Daily Note

Thoughts from Dave Newman

Oct 31, 2021

Dave Newman

I’m happy to report our “guest” columnist Dave Newman will now be a regular contributor at Hedge Fund Telemetry. If you have any questions or comments, please send us an email and we’ll get back to you.

“Hyperinflation is going to change everything – it’s happening…” Jack Dorsey

One of my favorite books is called “Superforecasters” by Wharton Professor Phil Tetlock and journalist Dan Gardner.  Being a really good forecaster is not about where you went to school if you have a Ph.D., or about being famous and articulate.  It is about building curiosity about what the drivers are of an outcome and constantly re-evaluating and incorporating all new information in an unbiased way.  
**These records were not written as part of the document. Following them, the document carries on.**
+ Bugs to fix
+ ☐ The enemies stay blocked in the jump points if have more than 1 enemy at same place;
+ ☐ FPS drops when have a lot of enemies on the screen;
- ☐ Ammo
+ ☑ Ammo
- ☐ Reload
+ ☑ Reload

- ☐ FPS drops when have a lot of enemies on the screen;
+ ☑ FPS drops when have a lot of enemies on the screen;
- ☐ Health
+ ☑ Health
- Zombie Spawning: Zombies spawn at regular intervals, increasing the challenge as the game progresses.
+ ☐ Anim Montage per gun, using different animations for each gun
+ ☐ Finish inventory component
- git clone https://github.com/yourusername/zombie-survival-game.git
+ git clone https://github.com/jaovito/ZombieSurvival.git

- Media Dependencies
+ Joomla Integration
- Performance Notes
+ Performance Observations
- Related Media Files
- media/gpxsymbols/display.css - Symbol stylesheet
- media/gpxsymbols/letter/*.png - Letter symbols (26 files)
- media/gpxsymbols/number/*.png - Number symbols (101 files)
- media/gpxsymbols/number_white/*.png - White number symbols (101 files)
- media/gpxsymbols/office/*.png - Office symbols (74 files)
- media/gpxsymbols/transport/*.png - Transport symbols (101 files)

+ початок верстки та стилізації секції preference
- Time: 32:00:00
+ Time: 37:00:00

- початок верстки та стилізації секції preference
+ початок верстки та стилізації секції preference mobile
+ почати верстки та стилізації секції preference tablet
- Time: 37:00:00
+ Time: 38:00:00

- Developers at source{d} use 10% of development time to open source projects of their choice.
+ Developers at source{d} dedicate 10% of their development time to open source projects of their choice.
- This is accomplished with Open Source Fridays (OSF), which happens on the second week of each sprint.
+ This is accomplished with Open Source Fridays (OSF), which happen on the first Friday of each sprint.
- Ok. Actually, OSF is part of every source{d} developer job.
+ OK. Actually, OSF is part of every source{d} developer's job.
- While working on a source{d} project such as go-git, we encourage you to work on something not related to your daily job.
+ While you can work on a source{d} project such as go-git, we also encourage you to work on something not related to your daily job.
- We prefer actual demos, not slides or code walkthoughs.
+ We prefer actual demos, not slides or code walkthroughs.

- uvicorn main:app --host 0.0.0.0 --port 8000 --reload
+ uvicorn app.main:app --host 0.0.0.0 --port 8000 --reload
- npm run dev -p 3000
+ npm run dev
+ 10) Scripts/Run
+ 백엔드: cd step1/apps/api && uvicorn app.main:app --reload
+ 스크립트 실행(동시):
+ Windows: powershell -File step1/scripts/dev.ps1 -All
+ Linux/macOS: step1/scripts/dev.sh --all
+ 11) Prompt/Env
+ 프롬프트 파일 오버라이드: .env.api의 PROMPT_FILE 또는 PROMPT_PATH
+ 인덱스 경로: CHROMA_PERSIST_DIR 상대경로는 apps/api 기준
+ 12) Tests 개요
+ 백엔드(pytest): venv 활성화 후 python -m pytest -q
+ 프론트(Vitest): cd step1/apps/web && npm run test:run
With that in mind, I was struck by a reference to September 2020 FOMC meeting that 2021 PCE inflation would be around 1.5-1.8%.  Obviously, with recent readings of 4.3% PCE, that group would not be super forecasters.  

So, what should we make of the hyperinflation call by Jack Dorsey?  Or of Cathie Wood’s comments that she too thought inflation would spike after QE in 2009 but have since come to believe that “IMHO, the powerful and converging deflationary forces associated with AI, energy storage, robotics, genomic sequencing, and blockchain technology, will bend the curve.”  Well, they are both talking their books, ignoring history lessons, but if I had to bet on one versus the other, I would stand more with Cathie on this in the long run.  But, that of course, assumes the Fed will be actually willing, use the tools it does have, and for fiscal restraint.  There is a doom loop scenario out there that could cause much more inflation, as we saw in the 1970s.  Hyper-inflation, however, that’s a marketing spin and maybe misinformation, the thing guys like Dorsey are supposed to minimize.  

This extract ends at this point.